Je suis retourné ce matin chez mademoiselle Julie, & elle a paru bien aise de me voir. Je l’ai interrogée sur la cause du retour de sa maîtresse ; mais elle m’a dit n’en rien savoir, & je crois qu’elle a dit vrai. Je lui ai reproché de ne m’avoir pas averti de son départ, & elle m’a assuré qu’elle ne l’avait su que le soir même en allant coucher madame ; si bien qu’elle a passé toute la nuit à ranger, & que la pauvre fille n’a pas dormi deux heures.
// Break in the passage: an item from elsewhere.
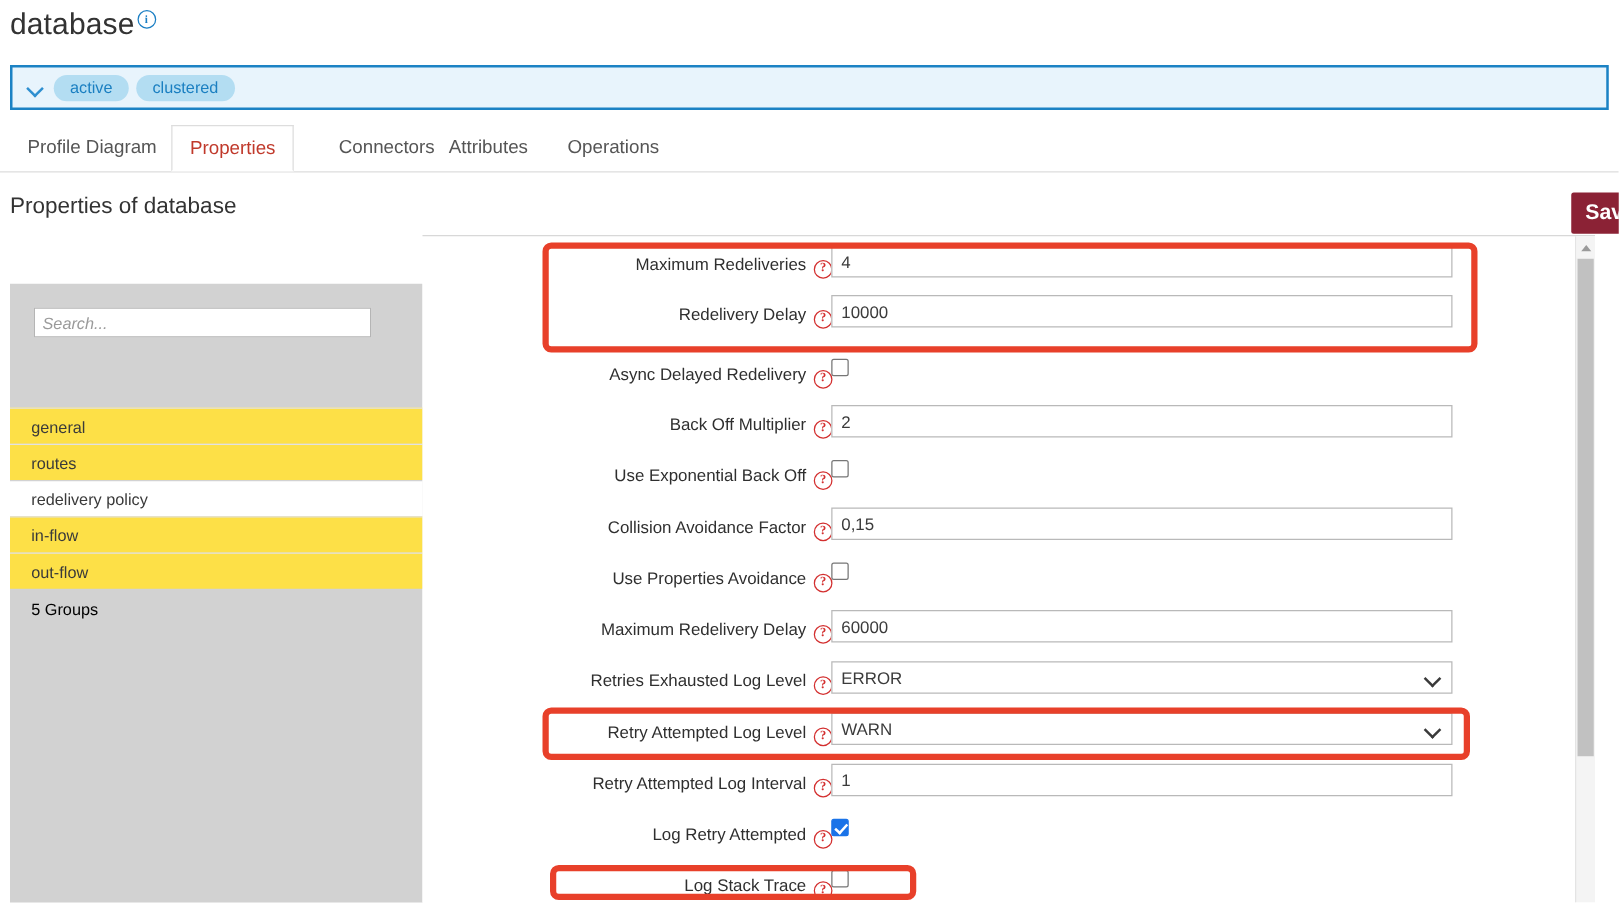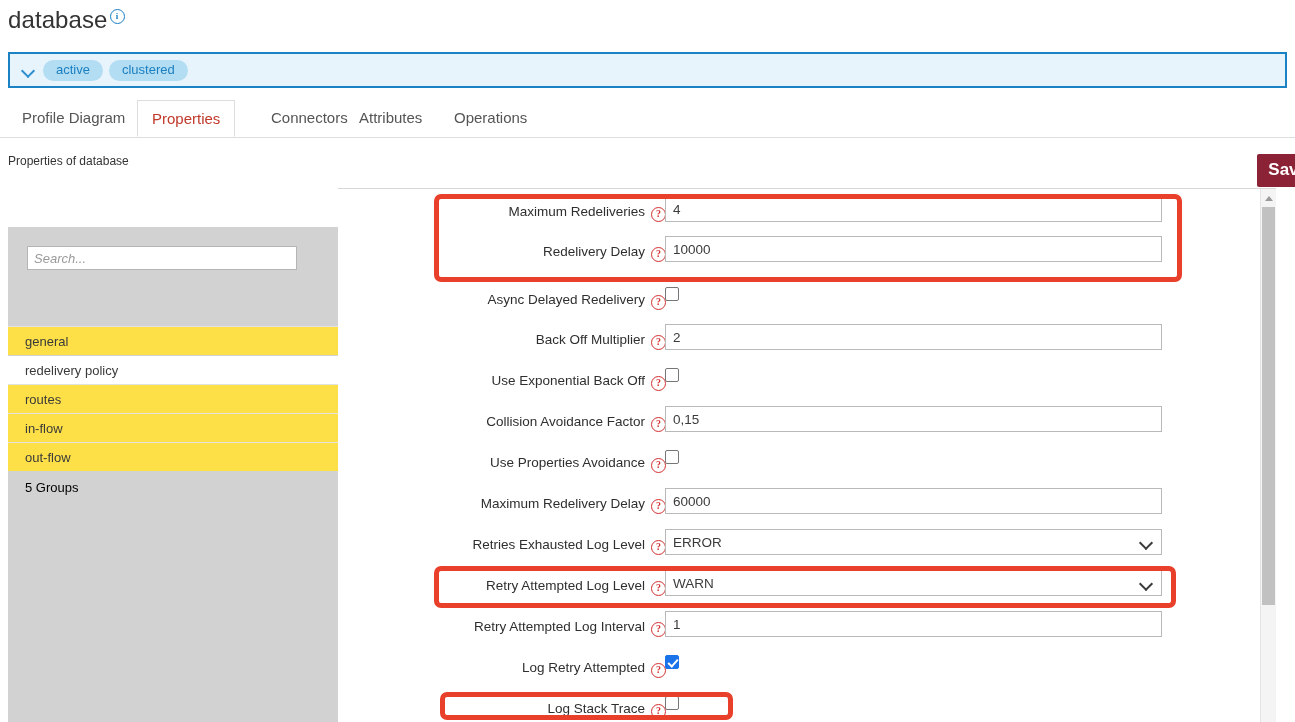"Properties of database" .section-title { font-size: 12px -> 18px }
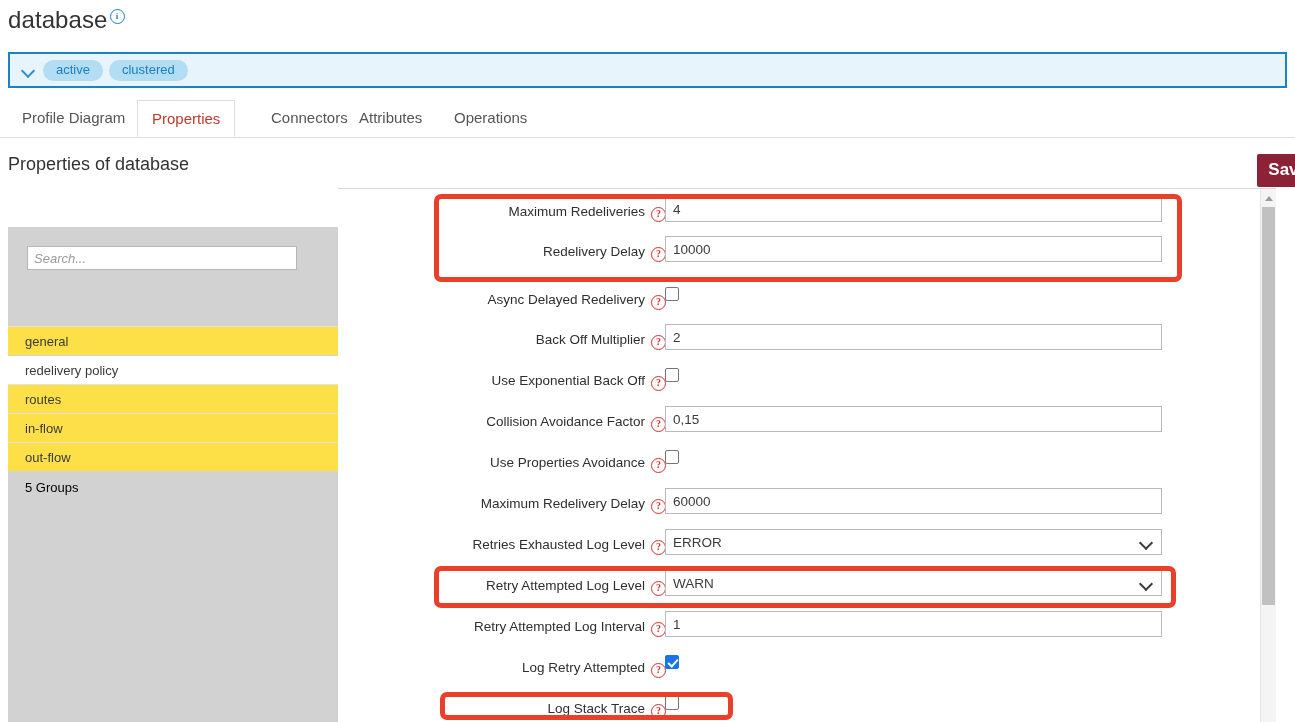"redelivery policy" div.group-item { order: before "routes" -> after "routes" }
Elle n’est sortie ce soir-là de la chambre de sa maîtresse qu’à une heure passée, & elle l’a laissée qui se mettait seulement à écrire.

Le matin, madame de Tourvel, en partant, a remis une lettre au concierge du château. Mademoiselle Julie ne sait pas pour qui : elle dit que c’était peut-être pour monsieur ; mais monsieur ne m’en parle pas.

Pendant tout le voyage, madame a eu un grand capuchon sur sa figure, ce qui faisait qu’on ne pouvait la voir : mais mademoiselle Julie croit être sûre qu’elle a pleuré souvent. Elle n’a pas dit une parole pendant la route, & elle n’a pas voulu s’arrêter à *** [1],

  1. Toujours le même village, à moitié chemin de la route.